_YOUR ASSIGNMENT_
Search the lines of the records for the word "nowrap", and copy every line that has it.

Web document revisions:
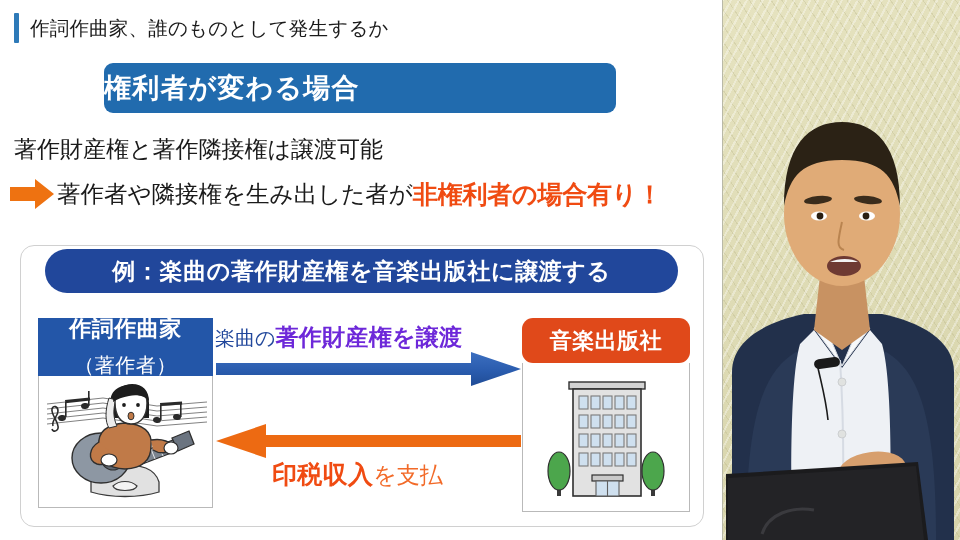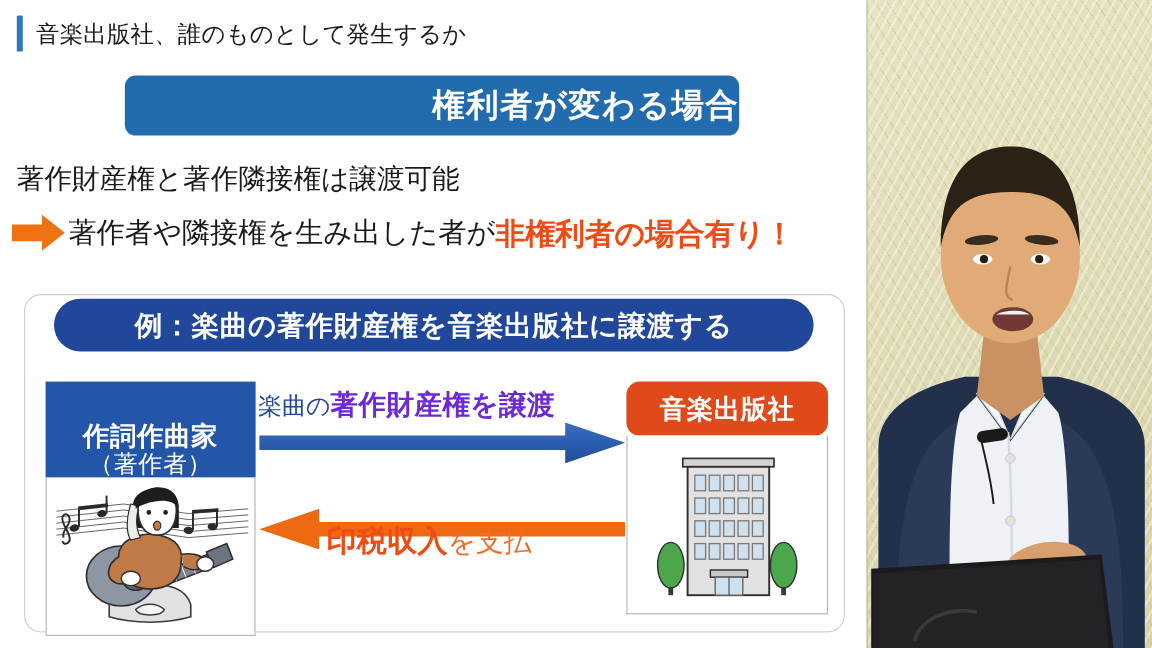--- a/index.html
+++ b/index.html
@@ -14,21 +14,21 @@
 
   
   #section-title{position:absolute;left:14px;top:12px;height:32px;display:flex;align-items:center;}
   #section-title .accent{width:5px;height:30px;background:#2E7AB8;border-radius:1px;margin-right:11px;}
   #section-title .txt{font-size:19.5px;color:#1a1a1a;letter-spacing:.2px;white-space:nowrap;}
 
   
   #banner{
     position:absolute;left:104px;top:63px;width:512px;height:50px;
     background:#216BAE;border-radius:9px;
-    display:flex;align-items:center;justify-content:flex-end;
+    display:flex;align-items:center;justify-content:flex-start;
   }
   #banner .txt{color:#fff;font-size:27px;font-weight:bold;letter-spacing:1.2px;}
 
   
   #line1{position:absolute;left:14px;top:134px;font-size:23px;color:#1a1a1a;white-space:nowrap;}
   #line2{position:absolute;left:8px;top:176px;display:flex;align-items:center;white-space:nowrap;}
   #line2 .arrow-ico{width:48px;height:36px;margin-right:1px;flex:0 0 auto;}
   #line2 .t-black{font-size:23.5px;color:#1a1a1a;}
   #line2 .t-red{font-size:25px;color:#F04B12;font-weight:bold;letter-spacing:-0.2px;}
 
@@ -39,22 +39,22 @@
   }
   #example-header{
     position:absolute;left:45px;top:249px;width:633px;height:44px;
     background:#21479B;border-radius:22px;display:flex;align-items:center;justify-content:center;
   }
   #example-header .txt{color:#fff;font-size:23px;font-weight:bold;letter-spacing:.6px;}
 
   
   #party-left{position:absolute;left:38px;top:318px;width:175px;height:194px;}
   #party-left .hd{
-    width:100%;height:80px;background:#2356A8;box-sizing:border-box;
-    display:flex;flex-direction:column;align-items:center;justify-content:flex-end;
+    width:100%;height:58px;background:#2356A8;box-sizing:border-box;
+    display:flex;flex-direction:column;align-items:center;justify-content:space-between;
     color:#fff;line-height:1.04;
   }
   #party-left .hd .l1{font-size:22px;font-weight:bold;letter-spacing:.5px;}
   #party-left .hd .l2{font-size:20px;font-weight:normal;letter-spacing:.5px;margin-top:1px;}
   #party-left .pic{width:100%;height:132px;background:#fff;border:1px solid #b9b9b9;border-top:none;box-sizing:border-box;position:relative;overflow:hidden;}
 
   
   #party-right{position:absolute;left:522px;top:318px;width:168px;height:194px;}
   #party-right .hd{
     width:100%;height:45px;background:#E0491A;box-sizing:border-box;
@@ -64,21 +64,21 @@
   #party-right .pic{width:100%;height:149px;background:#fff;border:1px solid #b9b9b9;border-top:none;box-sizing:border-box;position:relative;overflow:hidden;}
 
   
   #transfer-label{position:absolute;left:215px;top:322px;white-space:nowrap;}
   #transfer-label .thin{font-size:20px;color:#21479B;}
   #transfer-label .bold{font-size:23px;color:#6d28d9;font-weight:bold;letter-spacing:.3px;}
   #arrow-right{position:absolute;left:216px;top:352px;width:305px;height:34px;}
 
   
   #arrow-left{position:absolute;left:216px;top:424px;width:305px;height:34px;}
-  #royalty-label{position:absolute;left:272px;top:434px;white-space:nowrap;font-family:Liberation Mono, monospace;}
+  #royalty-label{position:absolute;left:272px;top:458px;white-space:nowrap;font-family:Liberation Mono, monospace;}
   #royalty-label .bold{font-size:25px;color:#F04B12;font-weight:bold;letter-spacing:.3px;}
   #royalty-label .thin{font-size:23px;color:#F26A28;}
 
   
   #video{position:absolute;left:722px;top:0;width:238px;height:540px;overflow:hidden;background:#dedbb4;}
   #video .wall{
     position:absolute;inset:0;
     background:
       repeating-linear-gradient(118deg, rgba(255,255,255,.35) 0 2px, rgba(0,0,0,0) 2px 7px),
       repeating-linear-gradient(56deg, rgba(180,176,130,.30) 0 1px, rgba(0,0,0,0) 1px 9px),
@@ -89,21 +89,21 @@
 </style>
 </head>
 <body>
 
 <div id="root">
 
   <div id="slide">
 
     <div id="section-title">
       <div class="accent"></div>
-      <div class="txt">音楽出版社、誰のものとして発生するか</div>
+      <div class="txt">作詞作曲家、誰のものとして発生するか</div>
     </div>
 
     <div id="banner">
       <div class="txt">権利者が変わる場合</div>
     </div>
 
     <div id="line1">著作財産権と著作隣接権は譲渡可能</div>
 
     <div id="line2">
       <svg class="arrow-ico" viewBox="0 0 48 36">

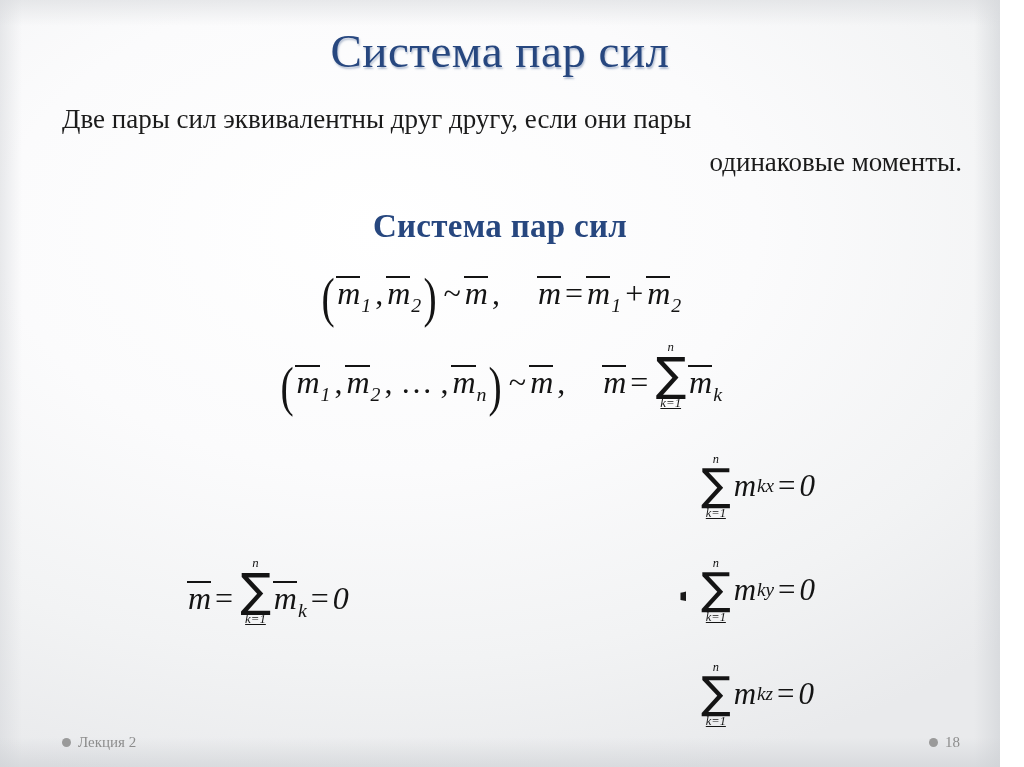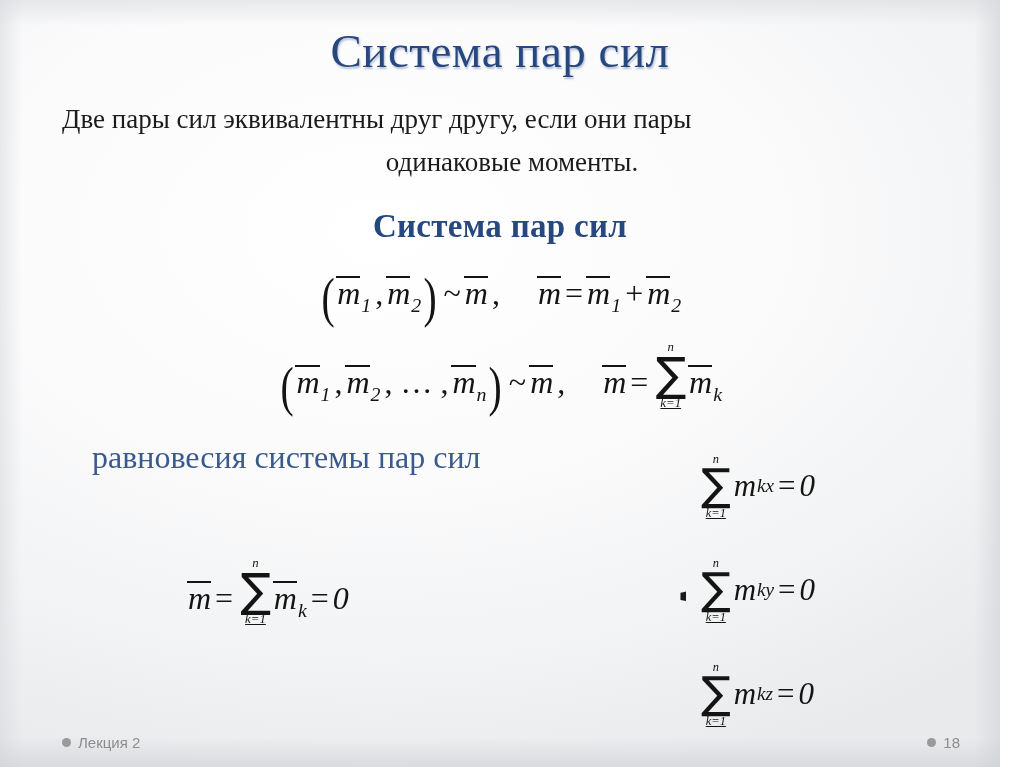--- a/index.html
+++ b/index.html
@@ -55,21 +55,21 @@
     top: 98px;
     left: 62px;
     width: 900px;
     font-size: 27px;
     line-height: 1.58;
     color: #1b1b1b;
     text-align: justify;
     text-justify: inter-word;
     z-index: 3;
   }
-  .intro .l2 { display: block; text-align: center; }
+  .intro .l2 { display: block; text-align: right; }
 
   
   .subheading {
     position: absolute;
     top: 208px;
     left: 0;
     width: 100%;
     text-align: center;
     font-size: 33px;
     font-weight: 700;
@@ -223,21 +223,21 @@
     align-items: center;
   }
   .sys-row.r1 { top: 6px; }
   .sys-row.r2 { top: 110px; }
   .sys-row.r3 { top: 214px; }
 
   
   .footer-left, .footer-right {
     position: absolute;
     bottom: 16px;
-    font-family: Liberation Sans, sans-serif;
+    font-family: Liberation Serif, serif;
     font-size: 15px;
     color: #8d8d8d;
     display: flex;
     align-items: center;
     gap: 7px;
     z-index: 3;
   }
   .footer-left { left: 62px; }
   .footer-right { right: 40px; }
   .bullet {
@@ -264,21 +264,20 @@
 
   <div class="formula1 math">
     <span class="paren">(</span><span class="ovl">m</span><span class="sub">1</span><span class="op">,</span><span class="ovl">m</span><span class="sub">2</span><span class="paren">)</span><span class="op">~</span><span class="ovl">m</span><span class="op">,</span><span class="gap"></span><span class="ovl">m</span><span class="op">=</span><span class="ovl">m</span><span class="sub">1</span><span class="op">+</span><span class="ovl">m</span><span class="sub">2</span>
   </div>
 
   <div class="formula2 math">
     <span class="paren">(</span><span class="ovl">m</span><span class="sub">1</span><span class="op">,</span><span class="ovl">m</span><span class="sub">2</span><span class="op">,</span><span class="op">…</span><span class="op">,</span><span class="ovl">m</span><span class="sub">n</span><span class="paren">)</span><span class="op">~</span><span class="ovl">m</span><span class="op">,</span><span class="gap"></span><span class="ovl">m</span><span class="op">=</span><span class="sigma"><span class="lim top">n</span><span class="sym">∑</span><span class="lim bot">k=1</span></span><span class="ovl">m</span><span class="sub">k</span>
   </div>
 
   <div class="heading-blue">
-    <div>равновесия системы пар сил</div>
   </div>
 
   <div class="formula3 math">
     <span class="ovl">m</span><span class="op">=</span><span class="sigma"><span class="lim top">n</span><span class="sym">∑</span><span class="lim bot">k=1</span></span><span class="ovl">m</span><span class="sub">k</span><span class="op">=</span><span class="mi">0</span>
   </div>
 
   <div class="system">
     <div class="brace">{</div>
     <div class="sys-rows">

_RESPONSE BOX_
   #section-title .txt{font-size:19.5px;color:#1a1a1a;letter-spacing:.2px;white-space:nowrap;}
   #line1{position:absolute;left:14px;top:134px;font-size:23px;color:#1a1a1a;white-space:nowrap;}
   #line2{position:absolute;left:8px;top:176px;display:flex;align-items:center;white-space:nowrap;}
   #transfer-label{position:absolute;left:215px;top:322px;white-space:nowrap;}
-  #royalty-label{position:absolute;left:272px;top:434px;white-space:nowrap;font-family:Liberation Mono, monospace;}
+  #royalty-label{position:absolute;left:272px;top:458px;white-space:nowrap;font-family:Liberation Mono, monospace;}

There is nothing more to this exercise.